Ford merombak cara mereka memproduksi kendaraan listrik (EV) dengan fokus pada kesederhanaan dan keterjangkauan. Perusahaan ini beralih dari metode konstruksi tradisional yang melibatkan ratusan komponen kecil ke penggunaan pengecoran aluminium besar, mirip dengan pendekatan “Gigacasting” Tesla. Pergeseran ini bertujuan untuk mengurangi biaya produksi, menurunkan biaya perbaikan, dan mencegah tingginya tagihan perbaikan yang dihadapi beberapa pemilik Rivian.
Masalah dengan Pembuatan EV Tradisional
Secara historis, kendaraan listrik seperti Rivian R1T telah dirakit dari berbagai komponen individual. Meskipun inovatif, hal ini dapat menyebabkan perbaikan yang sangat mahal bahkan setelah kecelakaan kecil. Desain terintegrasi pada beberapa panel EV berarti kerusakan kecil pun memerlukan penggantian seluruh bagian, sehingga menaikkan biaya asuransi dan membuat pelanggan frustrasi. Inilah yang coba dihindari Ford.
Gigacasting: Solusi Ford
Pendekatan baru Ford hanya menggunakan dua cetakan aluminium besar—satu untuk bagian depan dan satu lagi untuk bagian belakang truk EV mendatang. Hal ini menyederhanakan struktur kendaraan, mengurangi jumlah suku cadang dan membuat perbaikan lebih dapat diprediksi. Harga truk ini ditargetkan sekitar $30,000, menjadikannya pilihan yang lebih mudah diakses di pasar kendaraan listrik.
Bagaimana Ini Akan Membuat Perbaikan Lebih Mudah
Peralihan ke Gigacasting bukan hanya soal manufaktur; Ford telah merancang pengecoran ini dengan mempertimbangkan kemampuan perbaikan.
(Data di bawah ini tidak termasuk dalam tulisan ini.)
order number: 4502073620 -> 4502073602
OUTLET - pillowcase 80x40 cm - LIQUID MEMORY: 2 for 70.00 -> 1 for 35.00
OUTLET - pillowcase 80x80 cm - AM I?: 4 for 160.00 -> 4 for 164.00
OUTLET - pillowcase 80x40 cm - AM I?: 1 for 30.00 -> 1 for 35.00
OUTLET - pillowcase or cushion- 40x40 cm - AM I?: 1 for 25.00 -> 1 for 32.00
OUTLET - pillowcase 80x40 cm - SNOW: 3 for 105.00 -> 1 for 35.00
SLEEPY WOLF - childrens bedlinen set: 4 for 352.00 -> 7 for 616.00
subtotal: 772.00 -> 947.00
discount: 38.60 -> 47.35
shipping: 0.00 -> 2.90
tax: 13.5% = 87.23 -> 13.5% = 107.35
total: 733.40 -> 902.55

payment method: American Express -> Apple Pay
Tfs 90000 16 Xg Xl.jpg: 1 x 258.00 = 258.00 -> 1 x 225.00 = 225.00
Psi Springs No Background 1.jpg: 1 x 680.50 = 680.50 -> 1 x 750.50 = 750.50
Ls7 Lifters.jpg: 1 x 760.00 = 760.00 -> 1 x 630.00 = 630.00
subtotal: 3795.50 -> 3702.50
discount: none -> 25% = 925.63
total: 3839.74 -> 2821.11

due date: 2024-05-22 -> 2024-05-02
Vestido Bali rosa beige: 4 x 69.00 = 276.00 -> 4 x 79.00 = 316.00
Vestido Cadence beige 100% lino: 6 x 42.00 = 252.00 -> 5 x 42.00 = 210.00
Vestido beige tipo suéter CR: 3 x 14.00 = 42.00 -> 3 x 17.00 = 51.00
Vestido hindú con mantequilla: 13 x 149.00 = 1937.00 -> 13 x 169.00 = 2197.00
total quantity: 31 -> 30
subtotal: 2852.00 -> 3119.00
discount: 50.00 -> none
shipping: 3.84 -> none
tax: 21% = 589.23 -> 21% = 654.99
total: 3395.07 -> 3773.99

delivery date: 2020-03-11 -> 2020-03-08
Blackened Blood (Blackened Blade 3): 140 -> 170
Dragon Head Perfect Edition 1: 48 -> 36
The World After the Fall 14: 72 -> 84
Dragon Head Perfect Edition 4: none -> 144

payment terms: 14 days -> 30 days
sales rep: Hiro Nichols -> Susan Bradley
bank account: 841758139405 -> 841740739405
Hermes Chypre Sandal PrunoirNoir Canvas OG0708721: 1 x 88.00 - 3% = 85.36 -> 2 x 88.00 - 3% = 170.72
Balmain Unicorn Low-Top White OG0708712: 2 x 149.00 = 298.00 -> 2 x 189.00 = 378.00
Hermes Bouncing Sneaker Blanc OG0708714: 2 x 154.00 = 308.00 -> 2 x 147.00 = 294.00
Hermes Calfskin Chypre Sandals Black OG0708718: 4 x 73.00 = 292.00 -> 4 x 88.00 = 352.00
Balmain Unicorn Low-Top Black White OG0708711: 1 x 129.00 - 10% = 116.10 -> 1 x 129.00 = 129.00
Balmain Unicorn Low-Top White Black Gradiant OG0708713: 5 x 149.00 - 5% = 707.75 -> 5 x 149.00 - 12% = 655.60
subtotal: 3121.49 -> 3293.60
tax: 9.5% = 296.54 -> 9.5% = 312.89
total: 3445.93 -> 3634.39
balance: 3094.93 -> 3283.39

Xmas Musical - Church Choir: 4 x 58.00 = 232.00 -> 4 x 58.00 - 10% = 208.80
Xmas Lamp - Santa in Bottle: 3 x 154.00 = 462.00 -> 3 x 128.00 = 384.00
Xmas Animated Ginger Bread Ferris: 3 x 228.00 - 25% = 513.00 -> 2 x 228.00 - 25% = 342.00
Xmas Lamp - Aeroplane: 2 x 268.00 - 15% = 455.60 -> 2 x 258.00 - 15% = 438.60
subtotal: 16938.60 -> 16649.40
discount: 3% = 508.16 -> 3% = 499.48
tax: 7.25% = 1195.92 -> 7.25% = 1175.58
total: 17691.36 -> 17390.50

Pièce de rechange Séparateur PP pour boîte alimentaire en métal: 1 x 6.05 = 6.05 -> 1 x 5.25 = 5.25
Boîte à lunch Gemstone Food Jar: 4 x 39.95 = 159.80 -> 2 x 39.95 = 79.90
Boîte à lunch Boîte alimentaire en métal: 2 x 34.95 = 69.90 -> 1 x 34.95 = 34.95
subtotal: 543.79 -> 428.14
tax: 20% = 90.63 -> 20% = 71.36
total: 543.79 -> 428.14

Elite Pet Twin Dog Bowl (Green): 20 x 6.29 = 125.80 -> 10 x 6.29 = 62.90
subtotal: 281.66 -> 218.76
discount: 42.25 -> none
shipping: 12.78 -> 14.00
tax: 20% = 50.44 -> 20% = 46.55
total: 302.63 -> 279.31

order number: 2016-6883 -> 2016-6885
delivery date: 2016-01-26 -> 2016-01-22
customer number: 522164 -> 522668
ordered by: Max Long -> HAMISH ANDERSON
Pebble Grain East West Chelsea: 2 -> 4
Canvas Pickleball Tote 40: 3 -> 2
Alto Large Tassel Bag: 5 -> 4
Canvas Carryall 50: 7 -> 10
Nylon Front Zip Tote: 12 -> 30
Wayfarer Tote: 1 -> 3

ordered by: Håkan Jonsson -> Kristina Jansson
Perusahaan telah memasukkan zona pemotongan yang telah ditentukan sebelumnya yang memandu teknisi di mana harus memotong dan mengganti area yang rusak. Beberapa komponen juga akan bertindak sebagai bagian “pengorbanan”, menyerap dampak kecil untuk melindungi bagian cor yang lebih besar.
Mengapa Ford Memiliki Keunggulan
Ford memiliki keunggulan signifikan dibandingkan Tesla: jaringan dealer dan pusat layanan yang sudah ada sebelumnya. Ini berarti teknisi dapat dilatih sejak awal, dan perbaikan dapat ditangani secara efisien di wilayah geografis yang luas. Berbeda dengan Tesla, Ford tidak harus membangun infrastruktur perbaikan dari awal.
Yang Masih Belum Jelas
Meskipun pendekatan baru ini akan menurunkan biaya perbaikan dalam banyak skenario, kecelakaan parah masih memerlukan penggantian sebagian besar, dan biayanya tidak murah. Bengkel bodi memerlukan pelatihan dan peralatan khusus untuk menangani desain baru ini. Ford harus memastikan jaringan layanannya siap menghadapi transisi ini.
Tujuannya adalah untuk mengendalikan biaya asuransi dan ketidaknyamanan pelanggan seiring Ford bersiap meluncurkan model listrik yang lebih terjangkau.
Keputusan Ford untuk memprioritaskan kemampuan perbaikan sejak awal merupakan respons langsung terhadap tantangan yang dihadapi oleh pengguna awal kendaraan listrik. Perusahaan ini bertaruh bahwa kesederhanaan dan prediktabilitas akan memenangkan pembeli umum, menghindari jebakan desain yang terlalu rumit.